Le nouveau long métrage de Tyler Perry sur Netflix offre aux fidèles une immersion privilégiée dans une journée passée aux côtés de Joe.
Les inconditionnels de Madea connaissent bien son frère, Joe. Après être apparu dans douze films variés autour du personnage, ce dernier occupe désormais une place centrale dans Tyler Perry’s Joe’s College Road Trip.
Allongement du temps à l’écran avec Joe
« Franchement, cela a été synonyme de libération », confie Jermaine Harris, qui interprète B.J., le petit-fils de Joe dans le film et qui a eu l’opportunité de travailler aux côtés de Tyler Perry dans ce rôle, lors d’un entretien récent accordé à Shadow and Act de Pagesafrik.info.

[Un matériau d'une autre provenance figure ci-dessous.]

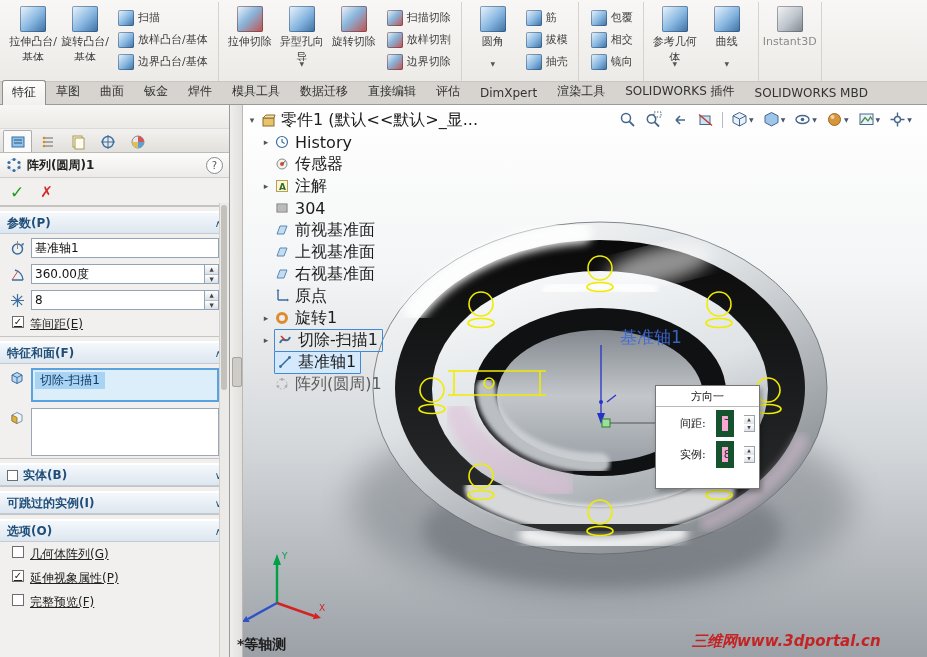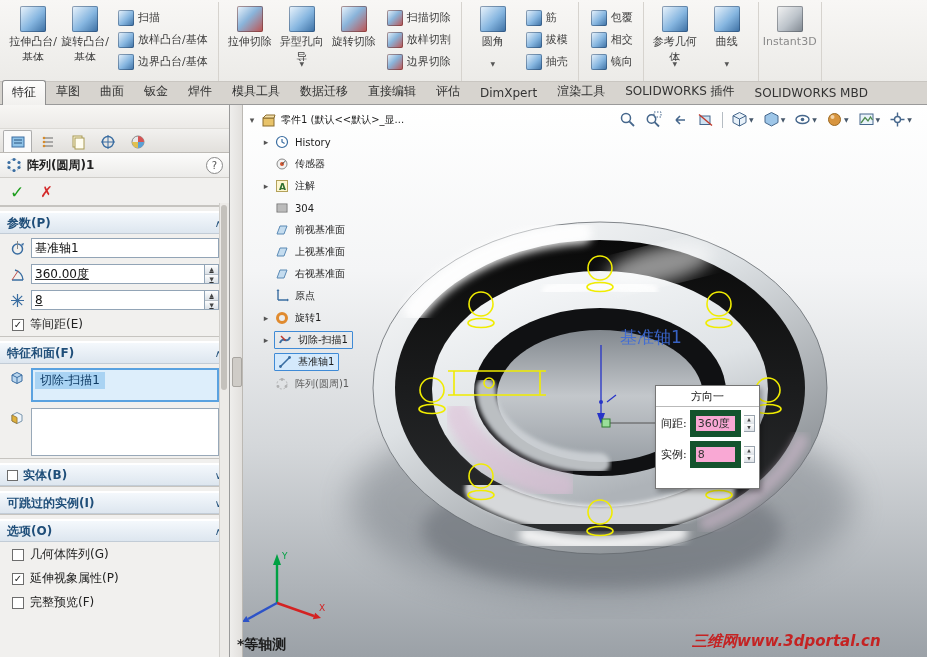--- a/index.html
+++ b/index.html
@@ -90,7 +90,7 @@
   .arr.open::after{content:"▾";}
   .arr.closed::after{content:"▸";}
   .t-ic{width:16px;height:16px;flex:0 0 auto;display:flex;align-items:center;justify-content:center;}
-  .t-label{font-size:10px;color:#1c1c1c;padding:0 2px;}
+  .t-label{font-size:16px;color:#1c1c1c;padding:0 2px;}
   .t-label.dim{color:#5c5c5c;}
   .boxed{display:flex;align-items:center;gap:3px;border:1px solid #3f8ad6;padding:0 2px;border-radius:1px;}
   .boxed.fill{background:#d4e9fc;}

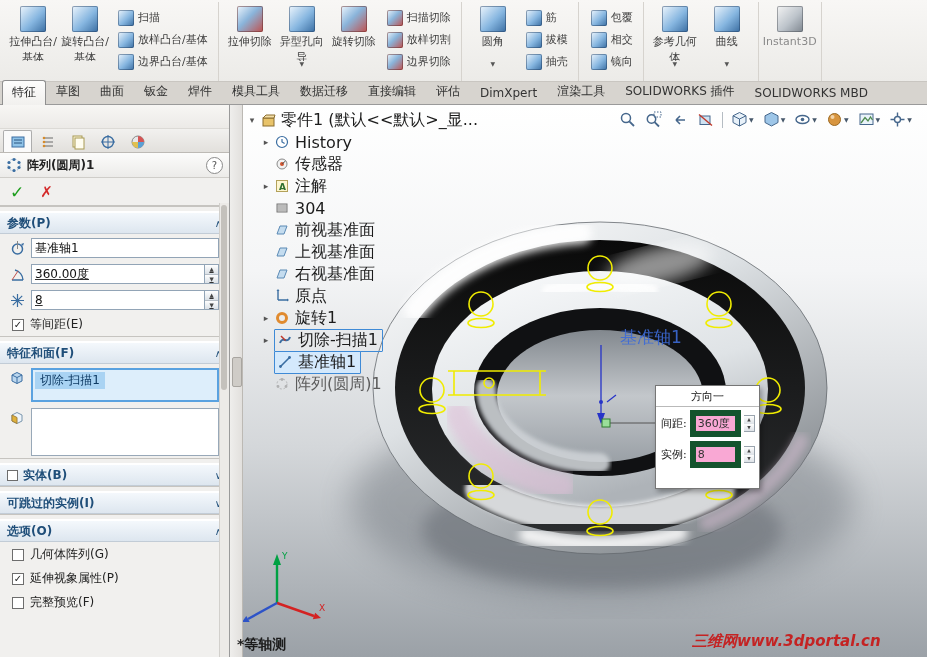--- a/index.html
+++ b/index.html
@@ -60,7 +60,7 @@
   .pm-ic{width:18px;height:18px;flex:0 0 auto;display:flex;align-items:center;justify-content:center;}
   .pm-input{flex:1;height:18px;background:#fff;border:1px solid #92a4b6;display:flex;align-items:center;
     padding:0 3px;font-size:12px;color:#111;overflow:hidden;white-space:nowrap;}
-  .num-wrap{display:flex;flex:1;text-decoration:underline;}
+  .num-wrap{display:flex;flex:1;}
   .spin{width:14px;height:20px;display:flex;flex-direction:column;border:1px solid #92a4b6;border-left:none;box-sizing:border-box;}
   .spin .s{flex:1;display:flex;align-items:center;justify-content:center;font-size:5.5px;color:#444;
     background:linear-gradient(#fefefe,#dbe1e7);}

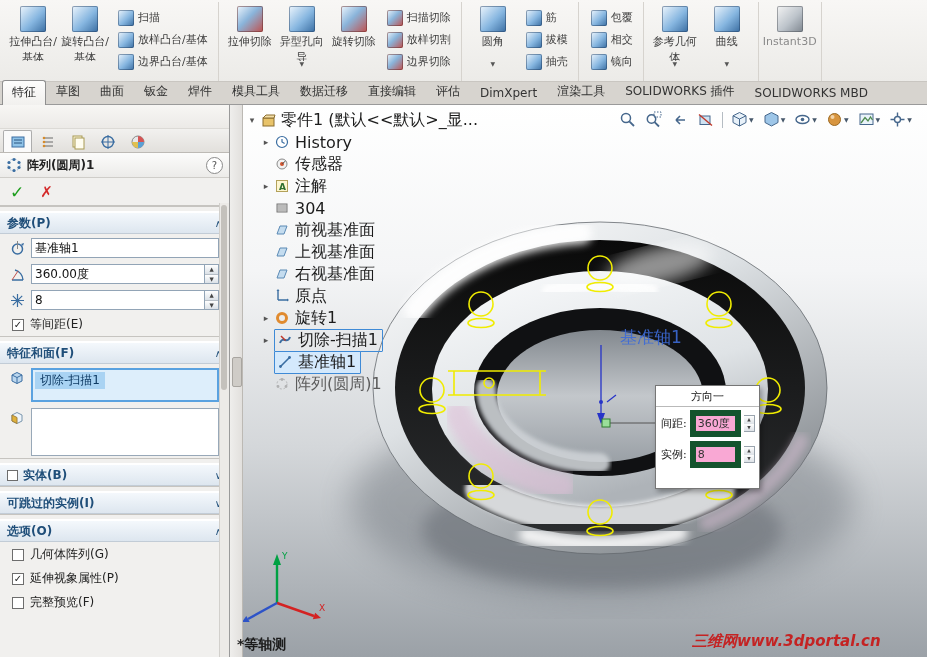--- a/index.html
+++ b/index.html
@@ -65,7 +65,7 @@
   .spin .s{flex:1;display:flex;align-items:center;justify-content:center;font-size:5.5px;color:#444;
     background:linear-gradient(#fefefe,#dbe1e7);}
   .spin .s:first-child{border-bottom:1px solid #b6bec6;}
-  .cb-row{display:flex;align-items:center;gap:6px;padding:4px 10px 3px 12px;color:#222;}
+  .cb-row{display:flex;gap:6px;padding:4px 10px 3px 12px;color:#222;text-decoration:underline;}
   .cb{width:12px;height:12px;background:#fff;border:1px solid #6d6d6d;display:flex;align-items:center;
     justify-content:center;font-size:10px;color:#222;flex:0 0 auto;box-sizing:border-box;}
   .cb.checked::after{content:"✓";margin-top:-1px;}

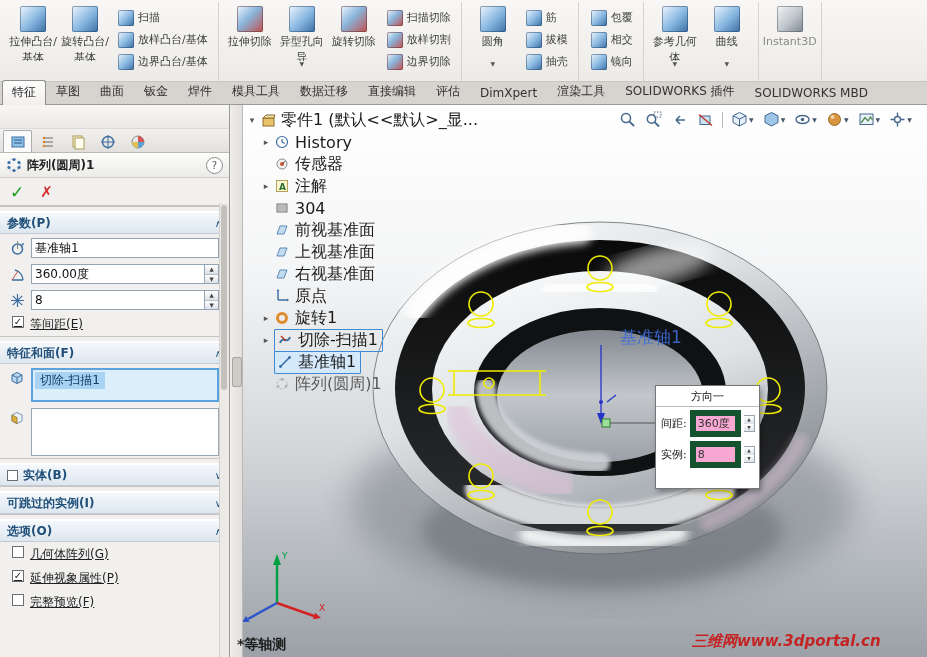--- a/index.html
+++ b/index.html
@@ -101,7 +101,7 @@
   .callout{position:absolute;left:425px;top:280px;width:103px;z-index:4;background:#fff;
     border:1px solid #767676;box-shadow:2px 3px 5px rgba(0,0,0,.3);font-size:11px;}
   .callout-title{text-align:center;padding:3px 0 2px 0;border-bottom:1px solid #b9b9b9;color:#111;}
-  .co-row{display:flex;align-items:center;gap:3px;padding:3px 4px 1px 5px;}
+  .co-row{display:flex;align-items:center;gap:10px;padding:3px 4px 1px 5px;margin-left:19px;}
   .co-label{flex:0 0 auto;color:#111;}
   .co-val{flex:1;height:15px;border:6px solid #14532d;background:#f9a8d4;display:flex;align-items:center;
     padding:0 2px;font-size:11px;overflow:hidden;text-align:right;}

« Il m’a accordé une grande marge de manœuvre sur le plateau, notamment pour certaines scènes. Si jamais une idée me venait, il m’a donné carte blanche pour l’explorer. Comme c’est la première fois que Joe bénéficie d’un temps d’apparition aussi long dans une œuvre, il a permis d’explorer les multiples facettes de son esprit, la façon dont il pense et appréhende les choses. On le voit véritablement évoluer et modifier son état d’esprit tout au long du film, sans toutefois tout dévoiler. La plupart du temps, on le voit être cette voix dans le coin, parfois folle, sans pour autant qu’il ne change réellement ou n’envisage les autres, et c’est ce que nous pouvons approfondir dans ce métrage.»
Comment le film parle de la connexion entre les générations
B.J. incarne clairement la Génération Z, ouverte au changement, prête à remettre en question ce qui paraît éthiquement discutables et guidée par les évolutions technologiques, que ce soit son téléphone portable ou la voiture électrique qu’il conduit.
À l’inverse, même sans le dire exprès, Joe s’inscrit davantage dans la génération des baby-boomers: très affirmé et sans détour quand il exprime son avis. Malgré leurs profils très différents, les personnages partagent plus de points communs qu’il n’y paraît, ce que le spectateur perçoit progressivement au fil du récit.
« B.J. illustre véritablement une mentalité d’inclusion, tout en restant attentif à autrui au-delà de lui-même », affirme Harris. « Mais cela peut aussi lui porter préjudice sur le long terme, car, au quotidien, il s’en sert presque comme d’un tremplin ou comme d’un refuge, en dépit de vivre des expériences variées. Je pense qu’il incarne avant tout une attitude de compréhension. Il demeure constamment vulnérable. »
Il poursuit : « Quant à la relation entre B.J. et Joe, elle les pousse à écouter et à adopter des perspectives différentes, tout en les amenant à se regarder avec un autre œil. En tant que représentant de la Génération Z, on peut avoir tendance à juger la génération précédente pour ses erreurs, mais elles apprennent aussi des expériences vécues avant elles. Avec le temps et l’évolution des personnes et de la famille, il devient clair que les erreurs ne sont pas toujours intentionnelles et que les points de vue peuvent changer. Cela peut inciter chacun à demander à ses aînés: “Comment as-tu grandi? Qu’est-ce que tu as vécu?” et, mutatis mutandis, les aînés à regarder leurs petits-enfants ou leurs enfants et se dire: “D’accord, je comprends mieux.” »
Tyler Perry’s Joe’s College Road Trip est désormais disponible sur Netflix.